Pelo sétimo ano consecutivo, as invasões aos territórios indígenas aumentaram: foram registrados 309 casos, que atingiram 218 Terras Indígenas em 25 estados do país. Outro caso marcante foi a morte do indigenista Bruno Pereira e do jornalista Dom Phillips, em junho, por pessoas associadas à rede criminosa que articula invasões às Terras Indígenas.
Violência sem precedentes
No início de 2023, a crise humanitária na Terra Indígena (TI) Yanomami, a maior TI do país, chocou o Brasil e o mundo, chamando atenção para a escalada de violências que este povo enfrenta: mortalidade infantil, fome, desassistência na área de saúde, assassinatos, violências sexuais e invasões territoriais.
Os estados com mais assassinatos foram Roraima e Amazonas, justamente onde se localiza a TI Yanomami, com 208 e 163 mortes, respectivamente, no período de 2019 a 2022. O distrito de saúde (DSEI-YY) que cobre a TI Yanomami registrou 621 mortes de crianças de 0 a 4 anos, que representam 17,5% de todas as mortes de crianças indígenas nesta faixa etária.
No caso da TI Yanomami, os garimpeiros estabeleceram uma mega infraestrutura e tomaram conta dos recursos de assistência aos indígenas. O resultado foi uma tragédia sanitária, alimentar e ambiental jamais vista por conta “da omissão do Estado brasileiro em assegurar a proteção de suas terras”, sintetizou o Ministério Público Federal (MPF).
Política genocida
O governo Bolsonaro estimulou um ataque sistemático contra os direitos conquistados pelos povos originários ao enfraquecer as políticas e os órgãos indígenas e de proteção ambiental.
Além de não ter demarcado nenhuma Terra Indígena, nos últimos quatro anos o Estado brasileiro se omitiu perante o dever de proteger esses territórios e incentivou a exploração ilegal de Terras Indígenas por meio de discursos, projetos de leis (PLs) e medidas administrativas, a exemplo da insistência em instituir a tese anti-indígena do Marco Temporal.
Para fazer justiça frente às repetidas violações de direitos humanos contra os povos indígenas – incluindo o período da ditadura militar que vitimou mais de 8 mil indígenas e o período do governo Bolsonaro –, o relatório do CIMI ressalta a importância da instauração da Comissão Nacional Indígena da Verdade (CNIV).

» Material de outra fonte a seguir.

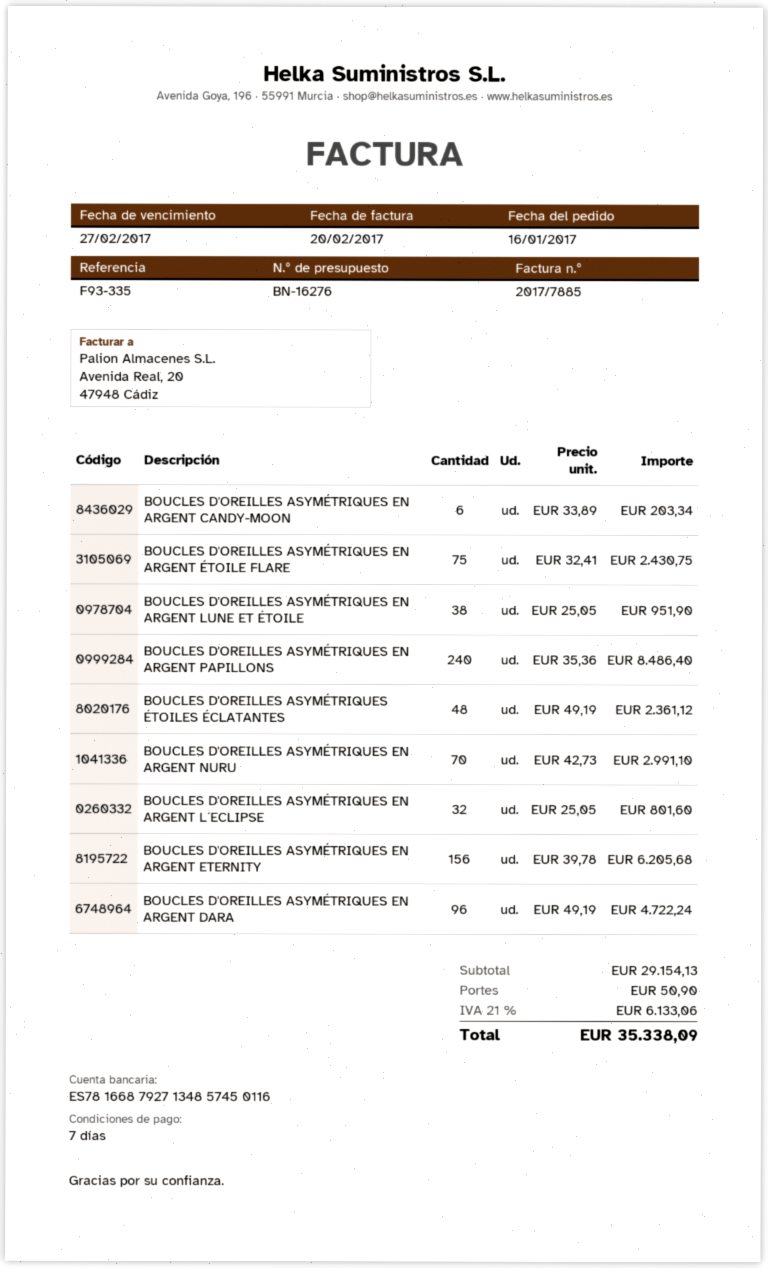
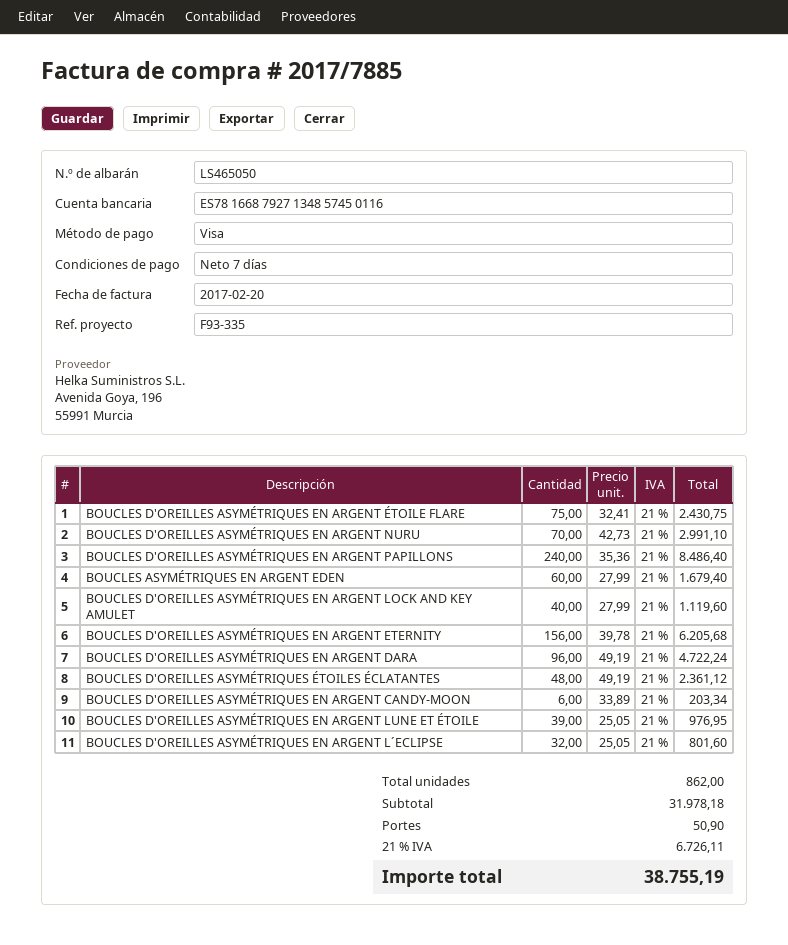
BOUCLES D'OREILLES ASYMÉTRIQUES EN ARGENT LUNE ET ÉTOILE: 38 x 25.05 = 951.90 -> 39 x 25.05 = 976.95
BOUCLES ASYMÉTRIQUES EN ARGENT EDEN: none -> 60 x 27.99 = 1679.40
BOUCLES D'OREILLES ASYMÉTRIQUES EN ARGENT LOCK AND KEY AMULET: none -> 40 x 27.99 = 1119.60
subtotal: 29154.13 -> 31978.18
tax: 21% = 6133.06 -> 21% = 6726.11
total: 35338.09 -> 38755.19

No 19º Acampamento Terra Livre, ocorrido em abril de 2023 em Brasília (DF), a Ministra dos Povos Indígenas, Sônia Guajajara, na presença do presidente Lula, também defendeu a criação da CNIV com intuito de reparar e não-repetir, superando um ciclo de violência e desrespeito. Principal medida reparadora seria a demarcação e a desintrusão das Terras Indígenas.
Invasão garimpeira
O garimpo ilegal dentro das TIs instala um ambiente de terror contra os povos indígenas, gerando conflitos e contaminações dos rios, animais e pessoas pelo mercúrio utilizado no processo de extração de ouro, especialmente na Amazônia. As crianças são as mais vulneráveis.
O relatório do CIMI detalha que há cinco Terras Indígenas onde o avanço do garimpo acontece de forma mais grave – e todas estão na Amazônia: TIs Kayapó, Munduruku, Yanomami, Tenharim do Igarapé Preto e Apyterewa.
Em 2022, investigações da Polícia Federal (PF) apontaram o tamanho da rede criminosa que explora as Terras Indígenas no país: estima-se que as empresas envolvidas na compra e venda de ouro ilegal extraído dos territórios originários movimentaram cerca de R$16 bilhões entre 2019 e 2021.